Мужчина дьявольски улыбнулся и подхватил Юнги на руки, а после открыл входную дверь и просто-напросто выбросил своего же кота из будки, выбросил и закрыл дверь на замок со словами: «Погуляй пока что». Юнги лапами бился до кровавых пятен, ломал свои когти и дрался домой, кричал, но никто не слышал. Внутри все скрутилось в уродливый комок и выползало истошным криком. Никогда ему еще не было так страшно, никогда. Так страшно не было даже в тот момент, когда сообщили, что самолет, на котором летели их родители, разбился, не было так страшно, когда впервые к нему подошли в приюте и поставили на колени, потому что в этом месте он был никем. Юнги сам себе выбил миску и молоко, сам себе оторвал кусок мяса, боролся, даже когда лапы его были отрезаны, сражался, когда вороны летали над ним в предсмертной агонии. А теперь он мог лишь бессмысленно биться в дверь и кричать, но вскоре крик превратился в хрип, руки и пальцы — в алое месиво. Ничего не осталось. Мальчик прильнул к замку в надежде услышать родной голос, но молчаливый ужас заполз червем в уши и стал проедать кожу.
Юнги несколько раз с силой ударил по железной двери босой ногой и рухнул на землю, но после поднялся и поплелся дальше по коридору, выходя на мороз без ботинок, без теплой одежды, выходя в одной только футболке, оголяющей его каменные плечи, и старых джинсах Чимина. Был лишь один человек, у которого Юнги мог попросить помощи, был единственный человек, который доселе помогал лишь морально.
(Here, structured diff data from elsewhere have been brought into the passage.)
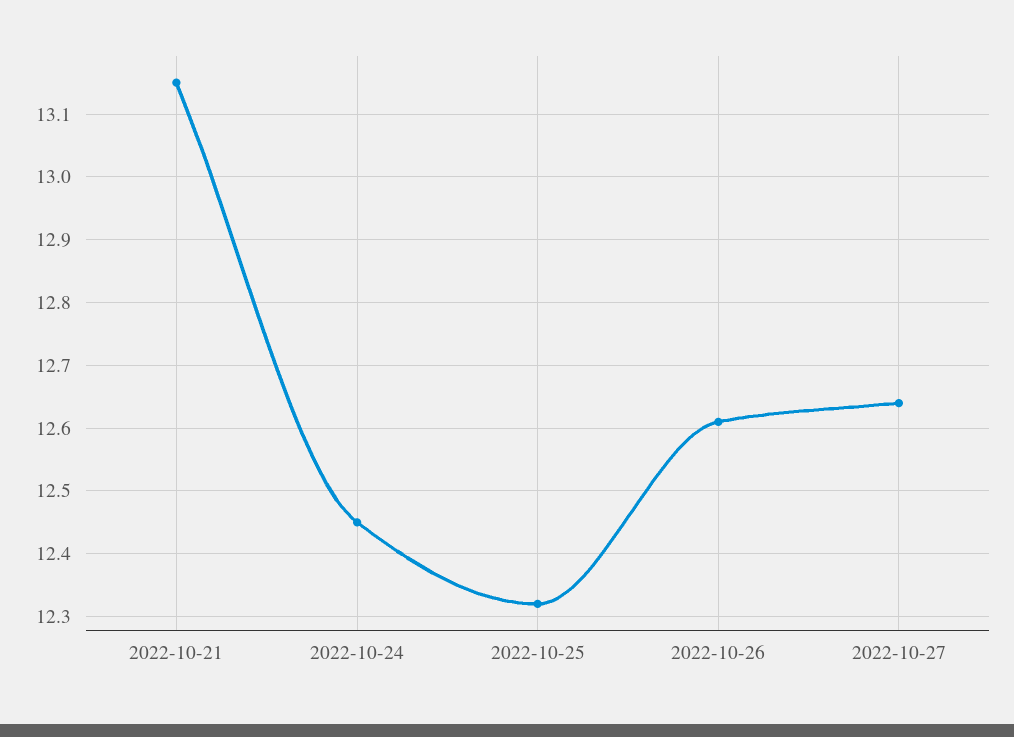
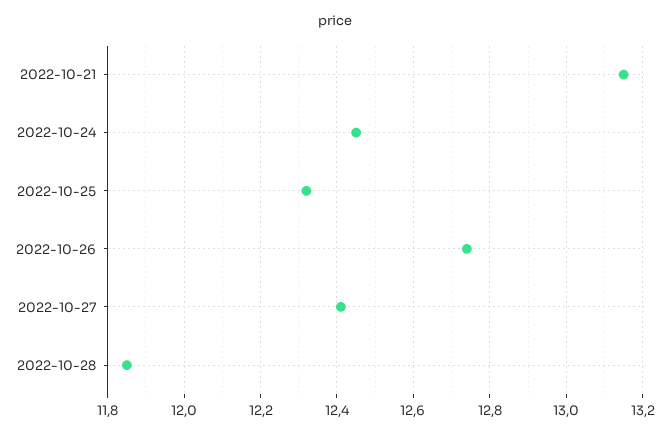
2022-10-26: 12.61 -> 12.75
2022-10-27: 12.64 -> 12.4
2022-10-28: none -> 11.85

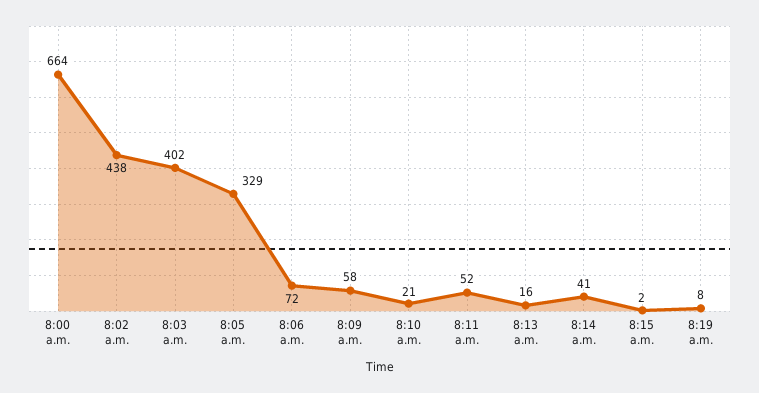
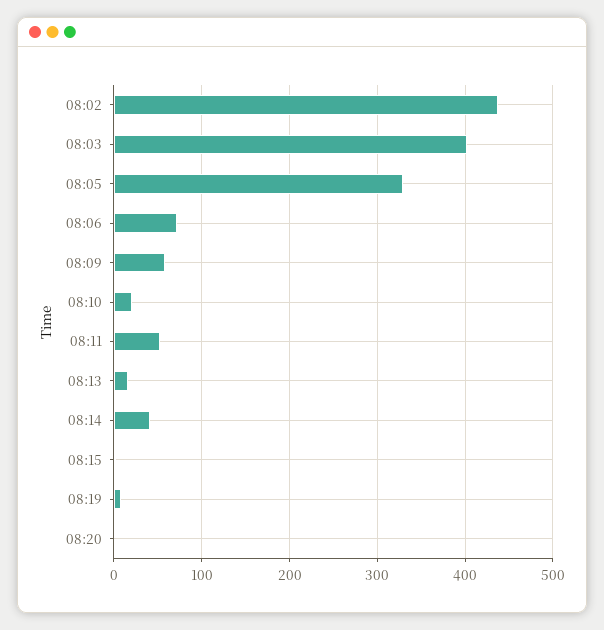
8:00 a.m.: 664 -> none
08:20: none -> 0

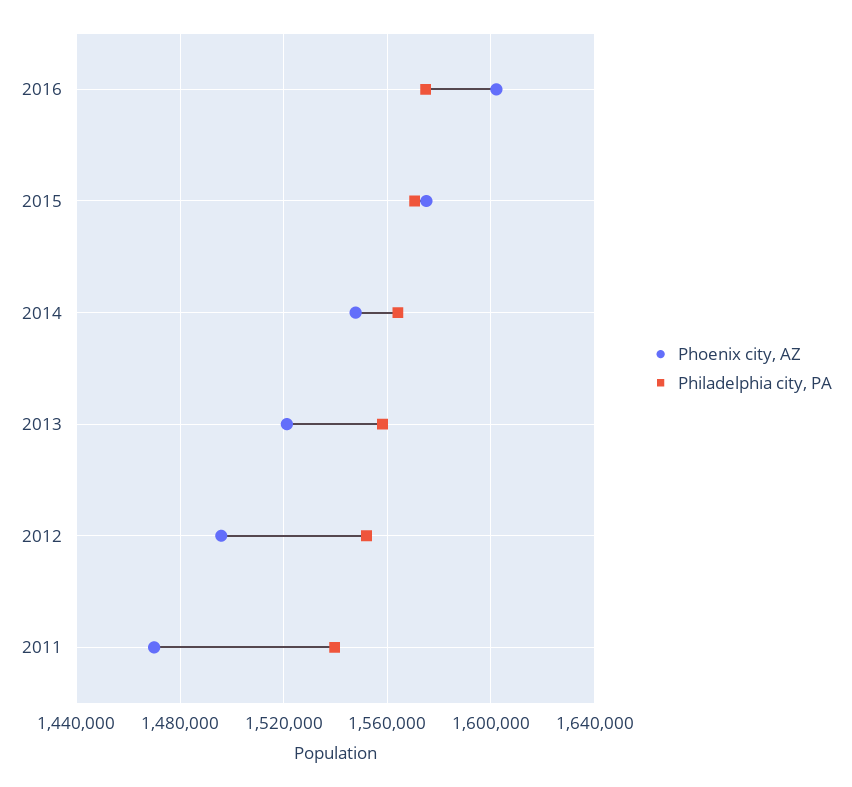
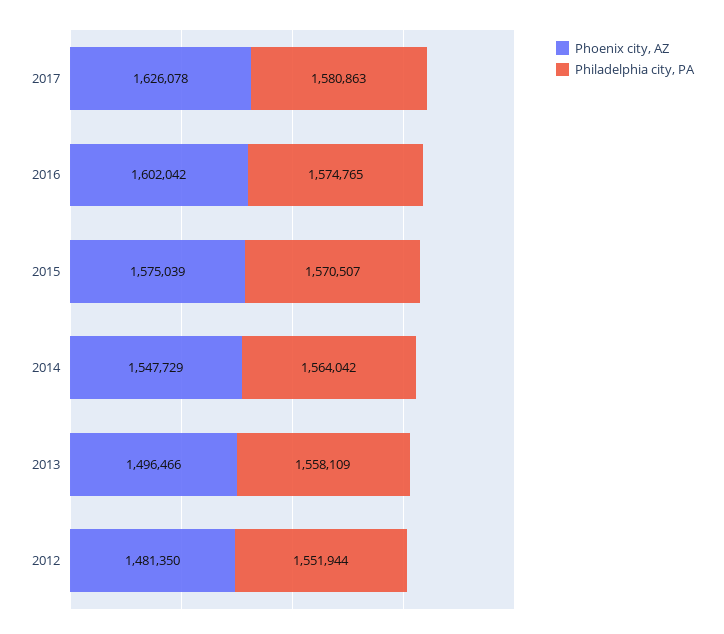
Phoenix city, AZ, 2013: 1520000 -> 1496466
Phoenix city, AZ, 2012: 1495000 -> 1481350
Phoenix city, AZ, 2011: 1470000 -> none
Philadelphia city, PA, 2011: 1540000 -> none
Phoenix city, AZ, 2017: none -> 1626078
Philadelphia city, PA, 2017: none -> 1580863

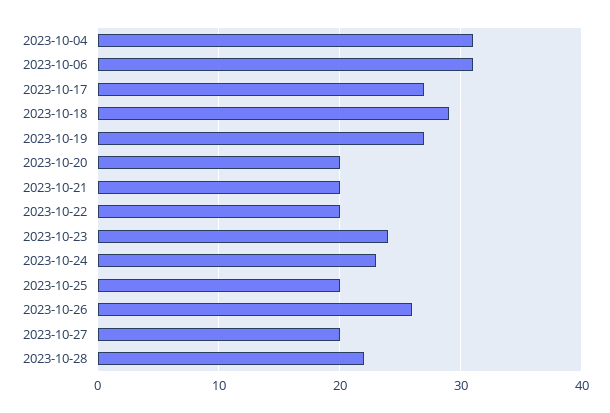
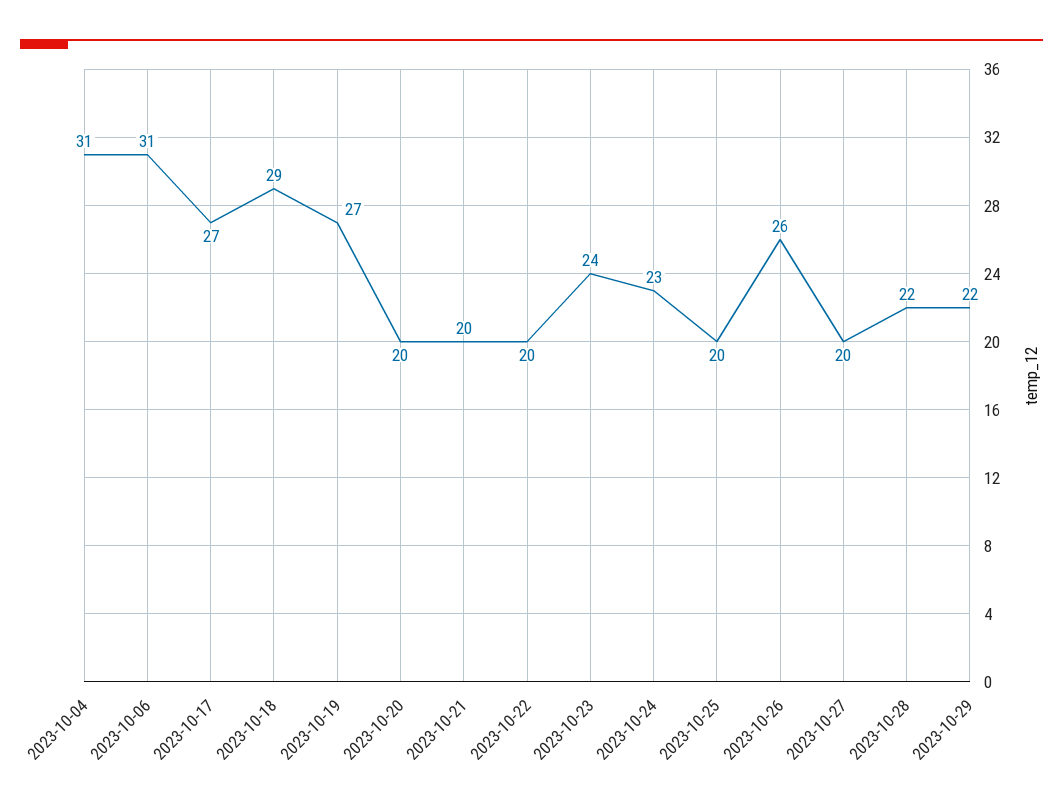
2023-10-29: none -> 22

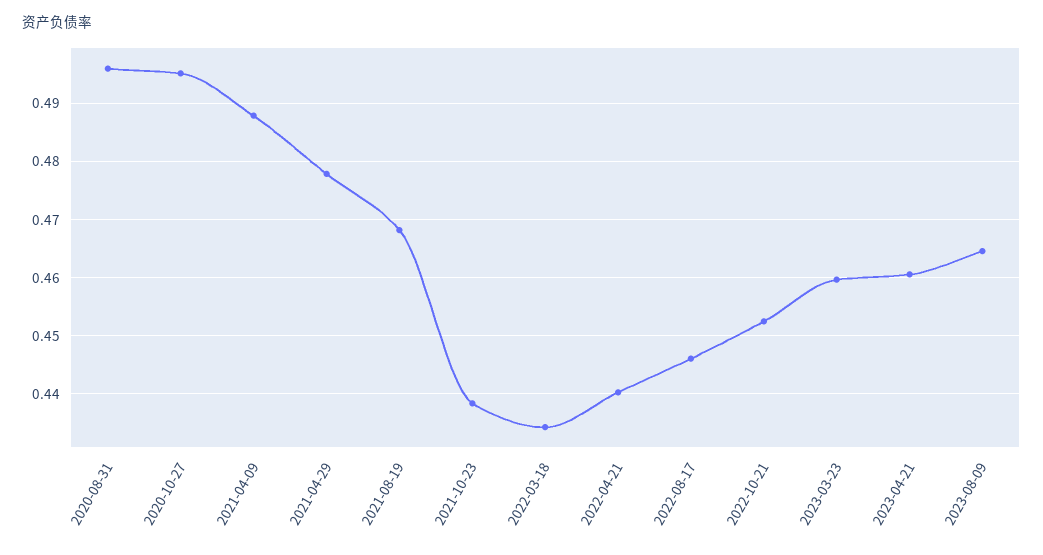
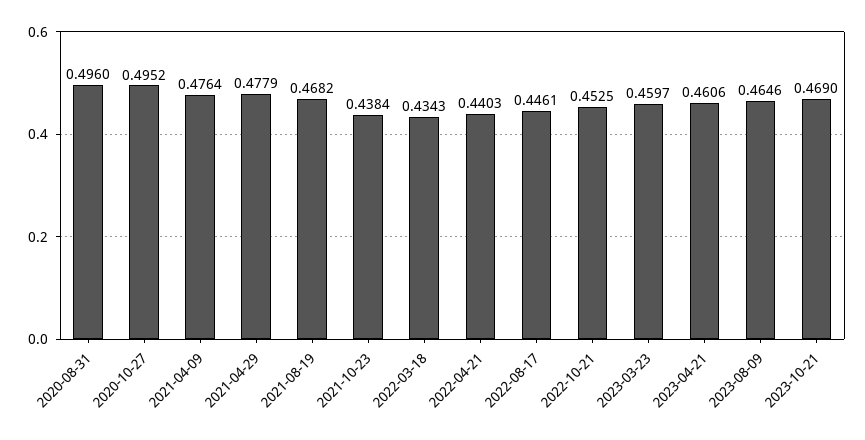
2021-04-09: 0.488 -> 0.4764
2023-10-21: none -> 0.469

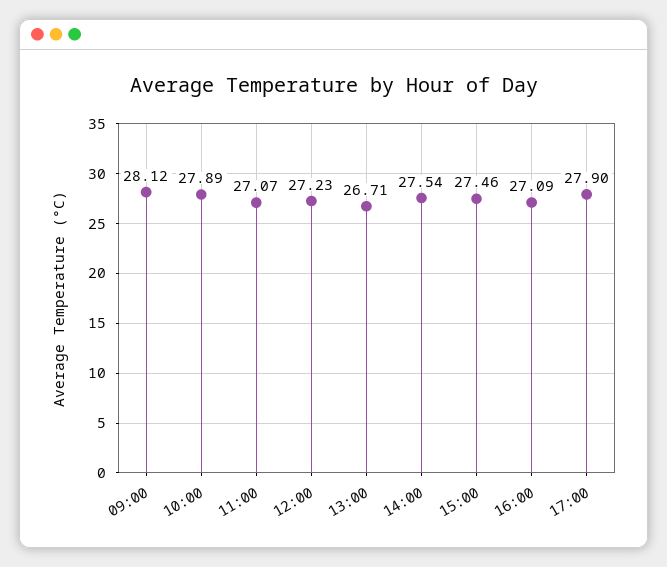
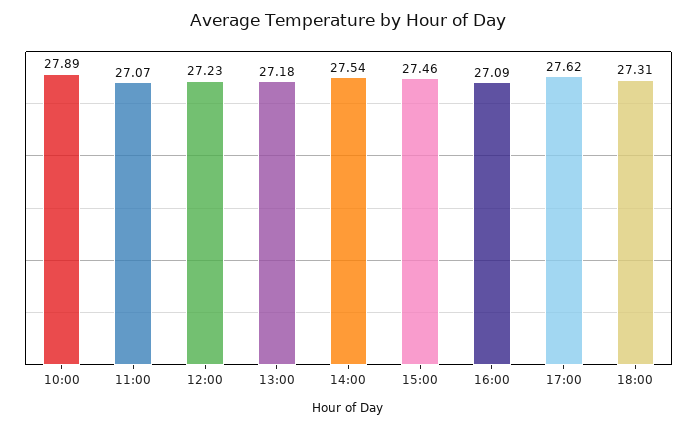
09:00: 28.12 -> none
13:00: 26.71 -> 27.18
17:00: 27.9 -> 27.62
18:00: none -> 27.31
Но у мальчика не было выбора. И поэтому он шел пешком по замерзшей мертвой дороге к дому того, кому клялся в любви уже бесчисленное количество раз, — к Ким Намджуну.
Примечания:
Название — отсылка к этому: https://www.stihi.ru/2016/12/11/2801
Мне нравится представлять, что Чимин пел Хосоку что-то вроде Ólafur Arnalds feat. Arnór Dan — Take My Leave Of You или Гр. Полухутенко — Пока тебя ждут
Пояснения по символам цветов и растений, которые я употребляла на протяжении трех глав: аконит — ненависть, ракита и камыш — покорность, лишайник — одиночество, амарант — безысходность, ноготки (бархатцы) — отчаяние, мак — удовольствие, забвение, побег от реальности, сумасшествие.